> **WHAT TO DO**: Will you transcribe all the entries word for word, skipping the pictures they hold?

> **MATERIAL FOR THIS TASK**:
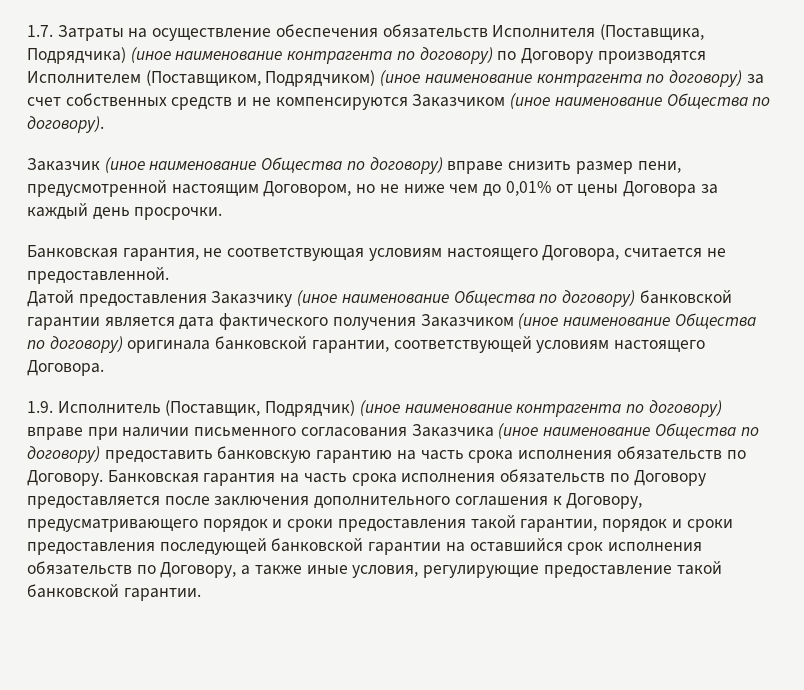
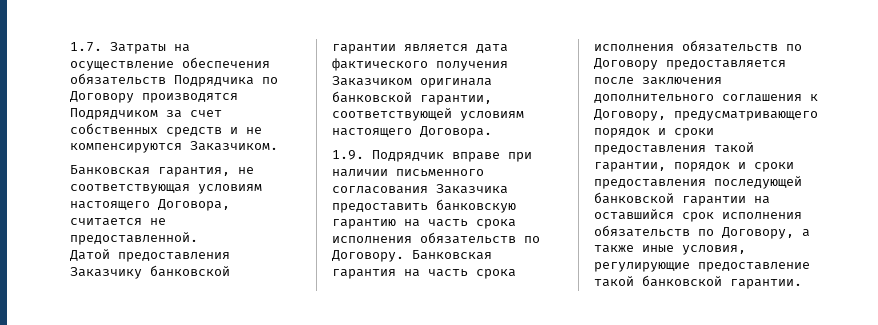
- 1.7. Затраты на осуществление обеспечения обязательств Исполнителя (Поставщика, Подрядчика) (иное наименование контрагента по договору) по Договору производятся Исполнителем (Поставщиком, Подрядчиком) (иное наименование контрагента по договору) за счет собственных средств и не компенсируются Заказчиком (иное наименование Общества по договору).
- Заказчик (иное наименование Общества по договору) вправе снизить размер пени, предусмотренной настоящим Договором, но не ниже чем до 0,01% от цены Договора за каждый день просрочки.
+ 1.7. Затраты на осуществление обеспечения обязательств Подрядчика по Договору производятся Подрядчиком за счет собственных средств и не компенсируются Заказчиком.
- Датой предоставления Заказчику (иное наименование Общества по договору) банковской гарантии является дата фактического получения Заказчиком (иное наименование Общества по договору) оригинала банковской гарантии, соответствующей условиям настоящего Договора.
+ Датой предоставления Заказчику банковской гарантии является дата фактического получения Заказчиком оригинала банковской гарантии, соответствующей условиям настоящего Договора.
- 1.9. Исполнитель (Поставщик, Подрядчик) (иное наименование контрагента по договору) вправе при наличии письменного согласования Заказчика (иное наименование Общества по договору) предоставить банковскую гарантию на часть срока исполнения обязательств по Договору.
+ 1.9. Подрядчик вправе при наличии письменного согласования Заказчика предоставить банковскую гарантию на часть срока исполнения обязательств по Договору.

> **ANSWER BOX**:
- 1.7. Затраты на осуществление обеспечения обязательств Исполнителя (Поставщика, Подрядчика) (иное наименование контрагента по договору) по Договору производятся Исполнителем (Поставщиком, Подрядчиком) (иное наименование контрагента по договору) за счет собственных средств и не компенсируются Заказчиком (иное наименование Общества по договору).
- Заказчик (иное наименование Общества по договору) вправе снизить размер пени, предусмотренной настоящим Договором, но не ниже чем до 0,01% от цены Договора за каждый день просрочки.
+ 1.7. Затраты на осуществление обеспечения обязательств Подрядчика по Договору производятся Подрядчиком за счет собственных средств и не компенсируются Заказчиком.
- Датой предоставления Заказчику (иное наименование Общества по договору) банковской гарантии является дата фактического получения Заказчиком (иное наименование Общества по договору) оригинала банковской гарантии, соответствующей условиям настоящего Договора.
+ Датой предоставления Заказчику банковской гарантии является дата фактического получения Заказчиком оригинала банковской гарантии, соответствующей условиям настоящего Договора.
- 1.9. Исполнитель (Поставщик, Подрядчик) (иное наименование контрагента по договору) вправе при наличии письменного согласования Заказчика (иное наименование Общества по договору) предоставить банковскую гарантию на часть срока исполнения обязательств по Договору.
+ 1.9. Подрядчик вправе при наличии письменного согласования Заказчика предоставить банковскую гарантию на часть срока исполнения обязательств по Договору.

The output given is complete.